Et, toutes ces leçons, je les ai eues, l’une après l’autre, sans atténuation, car je n’avais plus de maman; mon père, tout occupé de me préparer une petite fortune, et qui m’aimait aveuglément ne pouvait s’apercevoir de tous mes travers. J’avais donc fini par loger auprès de moi la troupe entière de ces vilains personnages que vous savez, et que. nous ne voyons pas, si nous n’y prenons pas grande attention: les Défauts.
Tantôt ils m’escortaient tous ensemble, attentifs à me faire commettre des sottises, quitte à se moquer de moi après: tantôt l’un d’eux m’entreprenait en particulier et n’avait de cesse qu’il ne m’eût lancée dans quelque fâcheuse aventure. Voyez-vous, petites filles, mes yeux sont exercés depuis plus longtemps que les vôtres, je vois, très distinctement, à certaines heures, rôder autour de vous des figures, impalpables, et que pourtant je reconnais bien, pour les avoir fréquentées autrefois.

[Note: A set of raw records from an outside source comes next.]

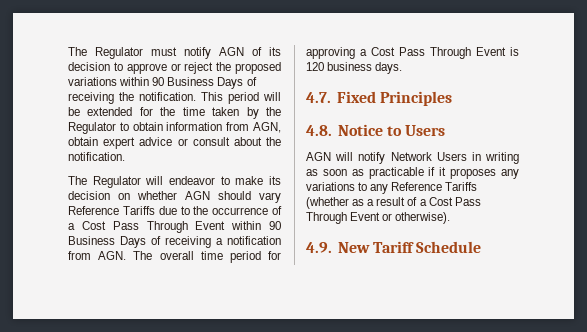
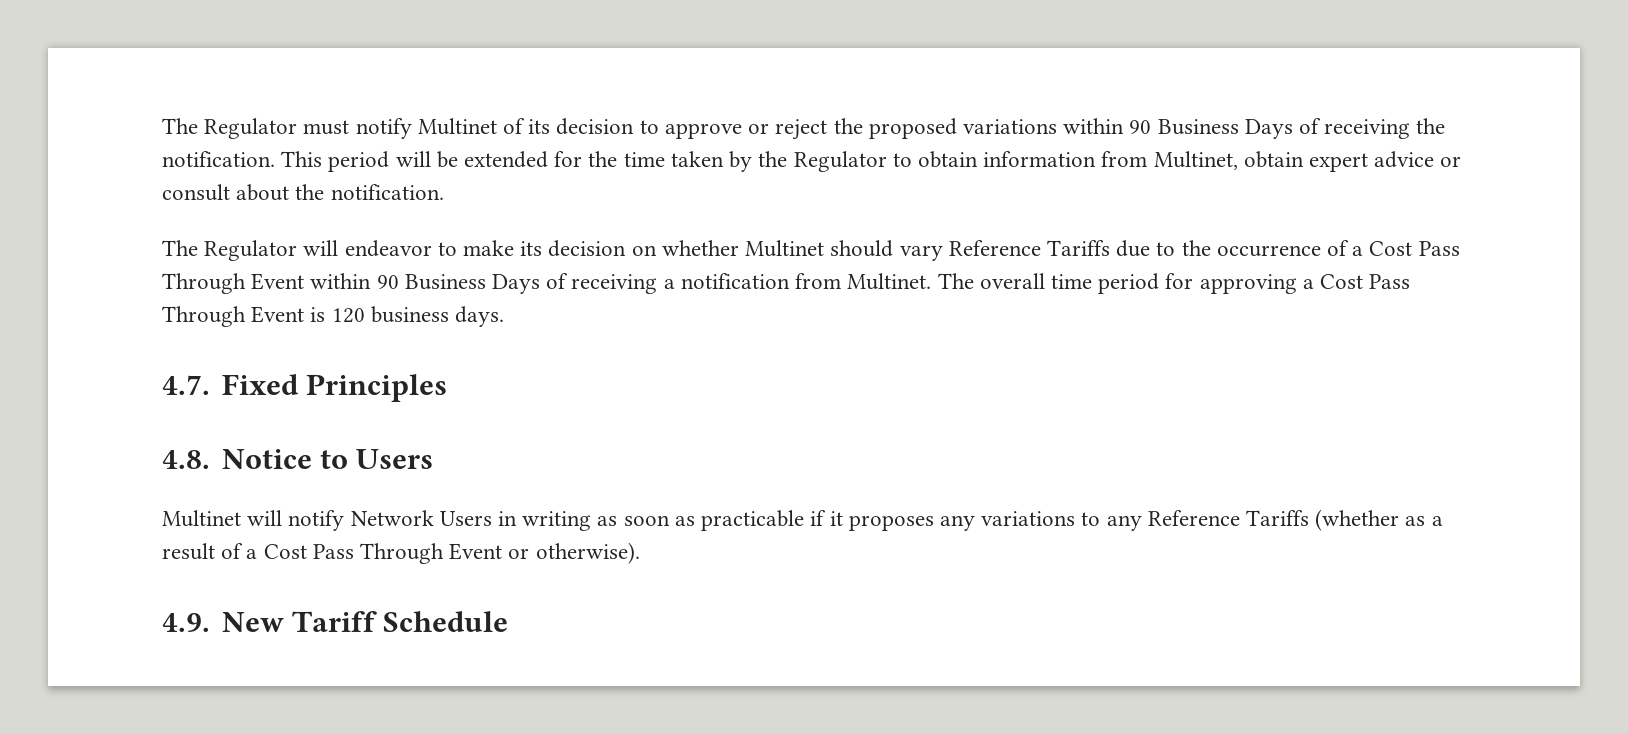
- The Regulator must notify AGN of its decision to approve or reject the proposed variations within 90 Business Days of receiving the notification.
+ The Regulator must notify Multinet of its decision to approve or reject the proposed variations within 90 Business Days of receiving the notification.
- This period will be extended for the time taken by the Regulator to obtain information from AGN, obtain expert advice or consult about the notification.
+ This period will be extended for the time taken by the Regulator to obtain information from Multinet, obtain expert advice or consult about the notification.
- The Regulator will endeavor to make its decision on whether AGN should vary Reference Tariffs due to the occurrence of a Cost Pass Through Event within 90 Business Days of receiving a notification from AGN. The overall time period for approving a Cost Pass Through Event is 120 business days.
+ The Regulator will endeavor to make its decision on whether Multinet should vary Reference Tariffs due to the occurrence of a Cost Pass Through Event within 90 Business Days of receiving a notification from Multinet. The overall time period for approving a Cost Pass Through Event is 120 business days.
- AGN will notify Network Users in writing as soon as practicable if it proposes any variations to any Reference Tariffs (whether as a result of a Cost Pass Through Event or otherwise).
+ Multinet will notify Network Users in writing as soon as practicable if it proposes any variations to any Reference Tariffs (whether as a result of a Cost Pass Through Event or otherwise).

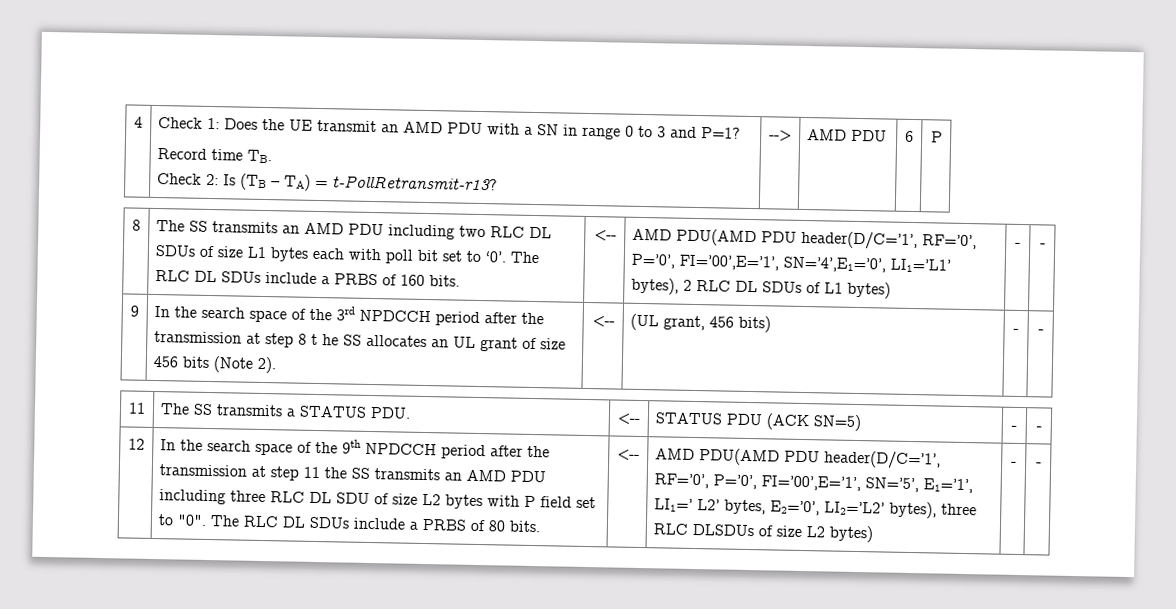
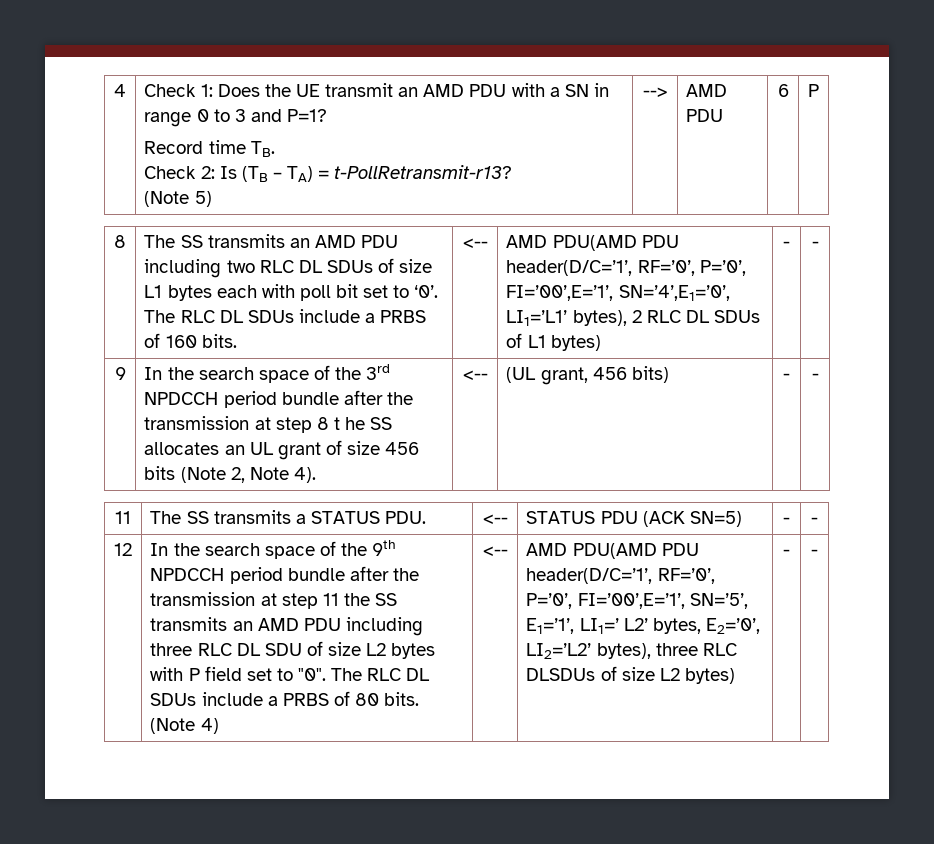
  4 | Check 1: Does the UE transmit an AMD PDU with a SN in range 0 to 3 and P=1?
  Record time TB.
- Check 2: Is (TB – TA) = t-PollRetransmit-r13? | --> | AMD PDU | 6 | P
+ Check 2: Is (TB – TA) = t-PollRetransmit-r13?
+ (Note 5) | --> | AMD PDU | 6 | P
- 9 | In the search space of the 3rd NPDCCH period after the transmission at step 8 t he SS allocates an UL grant of size 456 bits (Note 2). | <-- | (UL grant, 456 bits) | - | -
+ 9 | In the search space of the 3rd NPDCCH period bundle after the transmission at step 8 t he SS allocates an UL grant of size 456 bits (Note 2, Note 4). | <-- | (UL grant, 456 bits) | - | -
- In the search space of the 9th NPDCCH period after the transmission at step 11 the SS transmits an AMD PDU including three RLC DL SDU of size L2 bytes with P field set to "0".
+ In the search space of the 9th NPDCCH period bundle after the transmission at step 11 the SS transmits an AMD PDU including three RLC DL SDU of size L2 bytes with P field set to "0".
+ (Note 4)

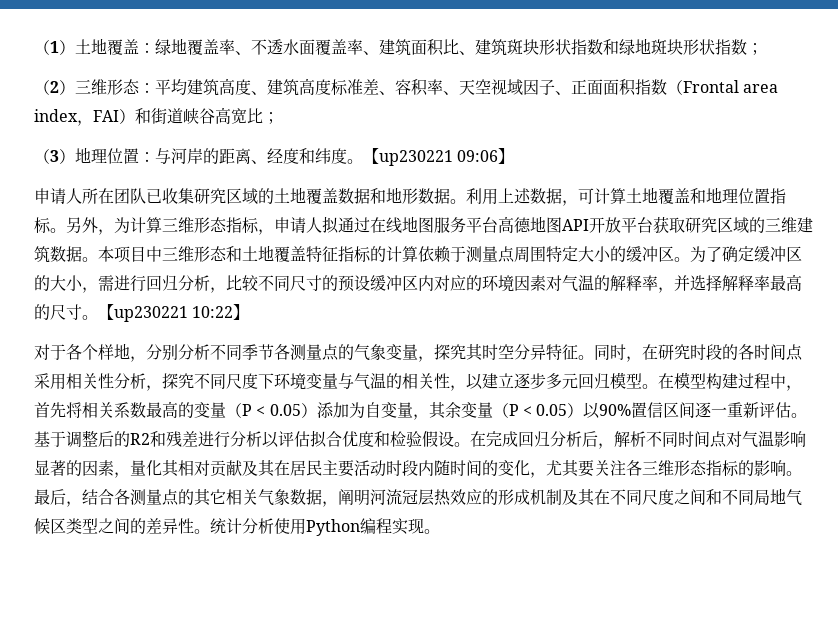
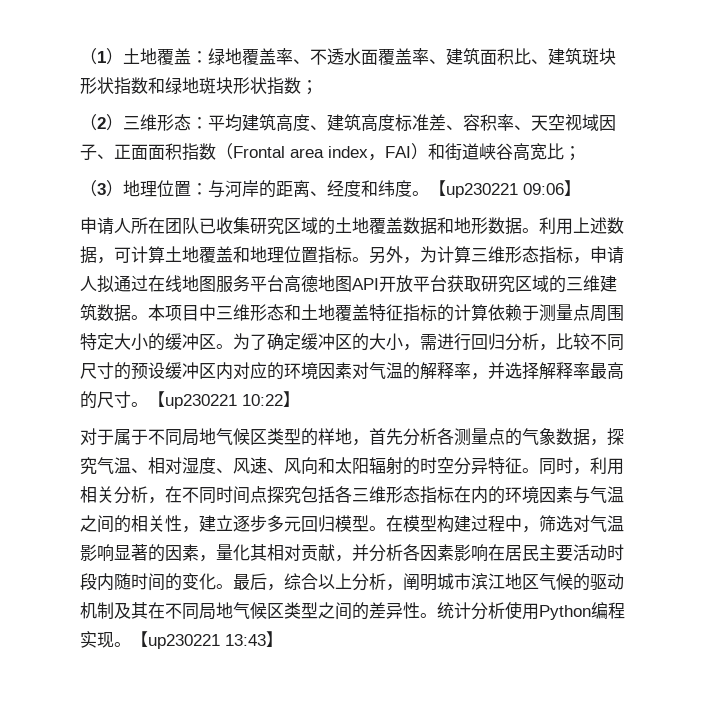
- 对于各个样地，分别分析不同季节各测量点的气象变量，探究其时空分异特征。
+ 对于属于不同局地气候区类型的样地，首先分析各测量点的气象数据，探究气温、相对湿度、风速、风向和太阳辐射的时空分异特征。
- 同时，在研究时段的各时间点采用相关性分析，探究不同尺度下环境变量与气温的相关性，以建立逐步多元回归模型。
+ 同时，利用相关分析，在不同时间点探究包括各三维形态指标在内的环境因素与气温之间的相关性，建立逐步多元回归模型。
- 在模型构建过程中，首先将相关系数最高的变量（P < 0.05）添加为自变量，其余变量（P < 0.05）以90%置信区间逐一重新评估。基于调整后的R2和残差进行分析以评估拟合优度和检验假设。在完成回归分析后，解析不同时间点对气温影响显著的因素，量化其相对贡献及其在居民主要活动时段内随时间的变化，尤其要关注各三维形态指标的影响。最后，结合各测量点的其它相关气象数据，阐明河流冠层热效应的形成机制及其在不同尺度之间和不同局地气候区类型之间的差异性。
+ 在模型构建过程中，筛选对气温影响显著的因素，量化其相对贡献，并分析各因素影响在居民主要活动时段内随时间的变化。最后，综合以上分析，阐明城市滨江地区气候的驱动机制及其在不同局地气候区类型之间的差异性。
+ 【up230221 13:43】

Derrière toi, Georgette, j’ai vu se dresser souvent le mannequin de l’Orgueil, coiffé d’un feutre orné de plumes de paon et vêtu très magnifiquement, quoique son pourpoint soit marqué par derrière de l’usure de nombreux coups de pied (tu as des amis bien vêtus!) Il te soufflait, sans que tu y prisses garde, de trop bonnes opinions sur toi-même et l’envie démesurée de paraître ce que tu n’es pas.
Jeanne a pour compagne favorite, à son insu, une personne vêtue de couleur ponceau, la Colère, dont le teint est fort rouge, la coiffure étrangement dérangée, et qui a toujours la bouche ouverte, les yeux hors de la tête et la trace d’un soufflet sur la joue droite. C’est elle qui lui conseille de ne pas se laisser marcher sur les pieds et lui énumère toutes les raisons de son légitime ressentiment.
Rose a une amie plus avenante, la Gourmandise, une amie grassouillette à lard, mais, quand elle rit, on s’aperçoit qu’elle n’a plus de dents, à force de manger des sucreries, ce qui est bien vilain. Cette amie-là a une robe vert de mer brodée de vagues et de petits poissons, pour rappeler qu’elle est sujette au mal de mer, et elle porte, vous le dirai-je, une seringue en sautoir, accompagnée de quelques flacons d’huile de ricin et d’émétique.
Si vous voulez, mes petites, je vous raconterai, à raison d’une après-midi par mésaventure, comment j’ai dû me séparer de ces amis déplorables, — après, hélas! qu’ils m’eurent entraînée aux pires catastrophes.